Um facto algo estranho foi a deliberada (e lamentável) exclusão do Baile dos Pretos do desfile que, no passado, representava a história de um grupo de escravos negros alforriados com a sua vistosa dança de fitas. Em nome do “politicamente correcto” surgiu o “desastradamente seguidista” que só pode empalidecer a cultura popular e nada traz de bom às (inócuas) artes regionais.
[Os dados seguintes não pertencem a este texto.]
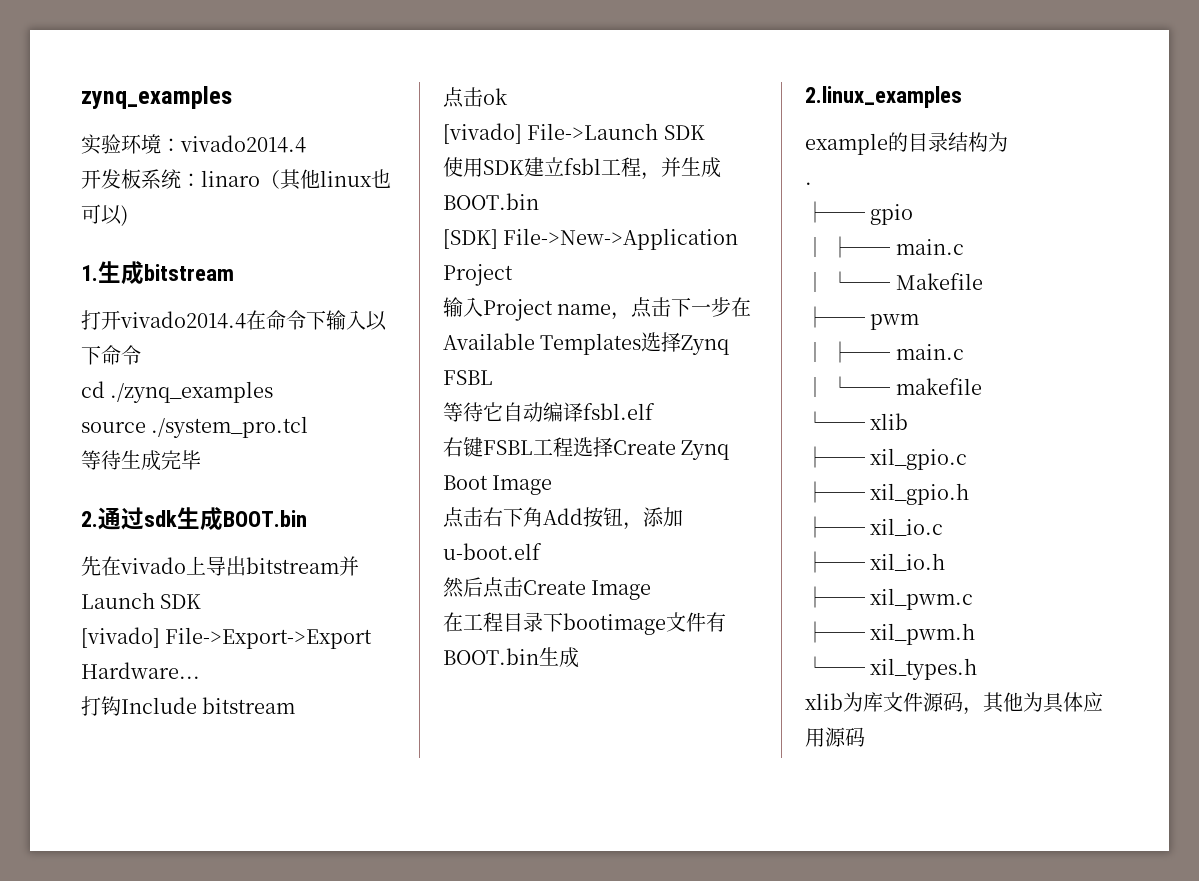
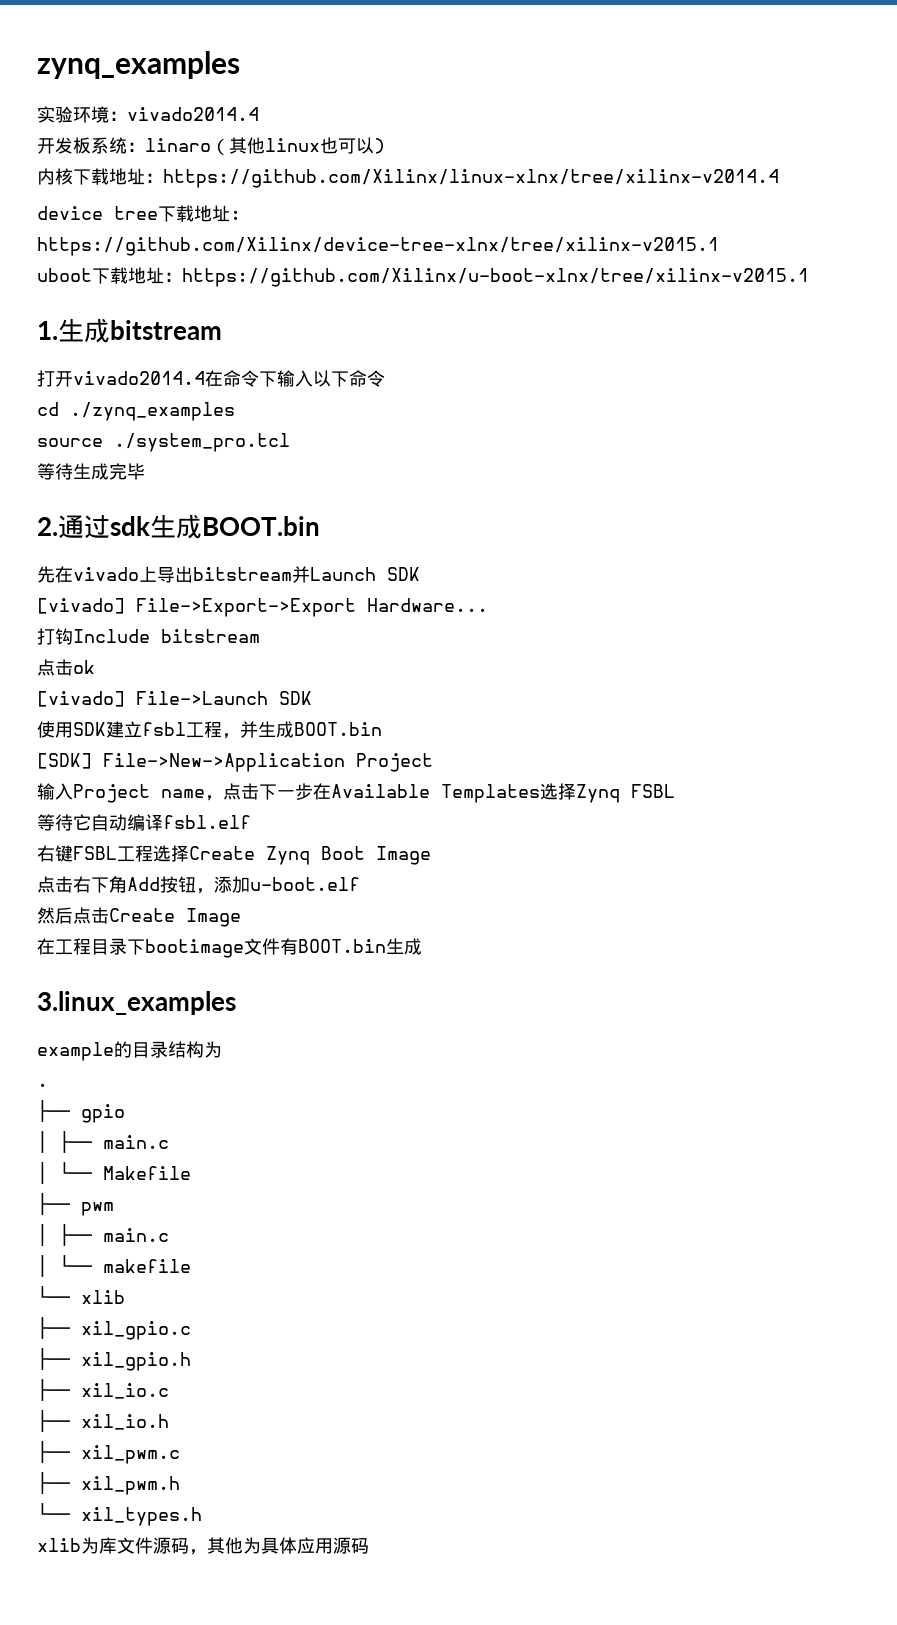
(128, 215) none -> [37,168,779,188] [37,205,241,222] [37,237,719,256] [37,267,809,287] // 内核下载地址：https://github.com/Xilinx/linux-xlnx/tree/xilinx-v2014.4 // device tree下载地址: https://github.com/Xilinx/device-tree-xlnx/tree/xilinx-v2015.1 // uboot下载地址：https://github.com/Xilinx/u-boot-xlnx/tree/xilinx-v2015.1
[805,86,962,108] 2.linux_examples -> [37,991,236,1015] 3.linux_examples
Ainda assim o desfile dura cerca de três horas acabando por, na recta final, desmotivar alguns espectadores que pouco a pouco vão abandonando o espaço em que se desenrola o núcleo central do evento. O que não é de estranhar, pois se na maioria das vetustas festas populares cuja origem se perde nos tempos o auge da animação fica para o final, na forma em que actualmente se apresenta a Cavalhada em Penafiel o ritmo – para além da notória falta de convicção de alguns intérpretes – vai abrandando e a alegria esmorecendo. Porém, a sua singularidade e as óbvias ligações às “mouriscas” – o São João Baptista chamado “Bugiada” em Sobrado em Junho, a Festa dos Caretos, em Torre de Dona Chama, em Dezembro e o Auto da Floripes, em Neves, em Agosto – fazem deste evento muito mais que uma mera curiosidade turística.
Com o desaparecimento no sul de Portugal, onde as reminiscências árabes são muito mais persistentes, das Danças ou Combates de Mouros é pois, perto da bacia do rio Douro, mais precisamente em Sobrado (no concelho de Valongo) e em Penafiel, que ainda se pode assistir a duas manifestações populares extraordinárias – e com alguma autonomia relativamente às práticas religiosas – que têm raízes em tradições que, no presente, parecem estar mais acauteladas em terras espanholas, nas Festas dos Moros y Cristianos, respectivamente nas cidades de Valência, Alicante e Múrcia.